However, the question is that if F1 is abc+abd+bcd, I should output ac+ad+cd c+d a+c a+d, but my program will output ac+ad+cd only, cause abc+abd+bcd = b(ac+ad+cd) >> next round ac+ad+cd. a, c, d all apear twice, so there are deleted together. Nothing left.
Any suggestion to my code or further explination of the pseudo code will be appreciate. Thank you.
In general you should be clear about the problem you want to solve and the applied definitions. Otherwise you will always run into severe troubles.
Here you want to calculate the kernels of a boolean expression given in SOP (sum over products form, e.g., abc+cde).
A kernel of a boolean expression F is a cube-free expression that results when you divide F by a single cube.
That single cube is called a co-kernel. (This is the co in the pseudo code)

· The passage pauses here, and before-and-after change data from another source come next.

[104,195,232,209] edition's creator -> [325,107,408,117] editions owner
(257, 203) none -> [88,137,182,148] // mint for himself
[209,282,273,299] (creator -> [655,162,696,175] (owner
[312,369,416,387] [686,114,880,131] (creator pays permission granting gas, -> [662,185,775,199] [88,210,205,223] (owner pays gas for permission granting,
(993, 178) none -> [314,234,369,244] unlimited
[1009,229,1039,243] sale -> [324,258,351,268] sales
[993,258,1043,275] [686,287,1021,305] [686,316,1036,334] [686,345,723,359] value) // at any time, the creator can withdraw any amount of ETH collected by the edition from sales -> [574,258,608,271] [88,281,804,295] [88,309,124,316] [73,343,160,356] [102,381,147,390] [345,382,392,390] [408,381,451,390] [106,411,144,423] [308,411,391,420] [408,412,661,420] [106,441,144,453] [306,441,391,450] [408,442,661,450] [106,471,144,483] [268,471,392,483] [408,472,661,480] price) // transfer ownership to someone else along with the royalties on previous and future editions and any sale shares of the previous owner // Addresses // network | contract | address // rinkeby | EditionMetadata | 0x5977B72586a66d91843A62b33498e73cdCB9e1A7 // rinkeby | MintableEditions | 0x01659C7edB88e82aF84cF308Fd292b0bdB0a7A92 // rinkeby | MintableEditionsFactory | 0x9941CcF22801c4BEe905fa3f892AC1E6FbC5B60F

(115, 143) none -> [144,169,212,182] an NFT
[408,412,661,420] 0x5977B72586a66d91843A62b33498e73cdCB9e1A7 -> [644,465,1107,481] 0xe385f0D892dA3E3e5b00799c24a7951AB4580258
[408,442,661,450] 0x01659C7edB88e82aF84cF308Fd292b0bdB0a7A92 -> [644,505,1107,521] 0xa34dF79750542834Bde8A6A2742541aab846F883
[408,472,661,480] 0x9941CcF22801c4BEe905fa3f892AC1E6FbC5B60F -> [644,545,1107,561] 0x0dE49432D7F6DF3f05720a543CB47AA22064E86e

From a cube-free expression you cannot factor out a single cube that leaves behind no remainder.
Examples
F=ae+be+cde+ab
Kernel Co-Kernel
{a,b,cd} e
{e,b} a
{e,cd} b
{ae,be, cde, ab} 1
F=ace+bce+de+g
Kernel Co-Kernel
{a,b} c
{ac, bc, d} e
As you can see the co-kernel is the variable that you eliminate plus all other common variables that occur in the cubes containing the variable.
To implement that you apply this procedure now recursicely for each variable and store all kernel you create. Essentially thats all!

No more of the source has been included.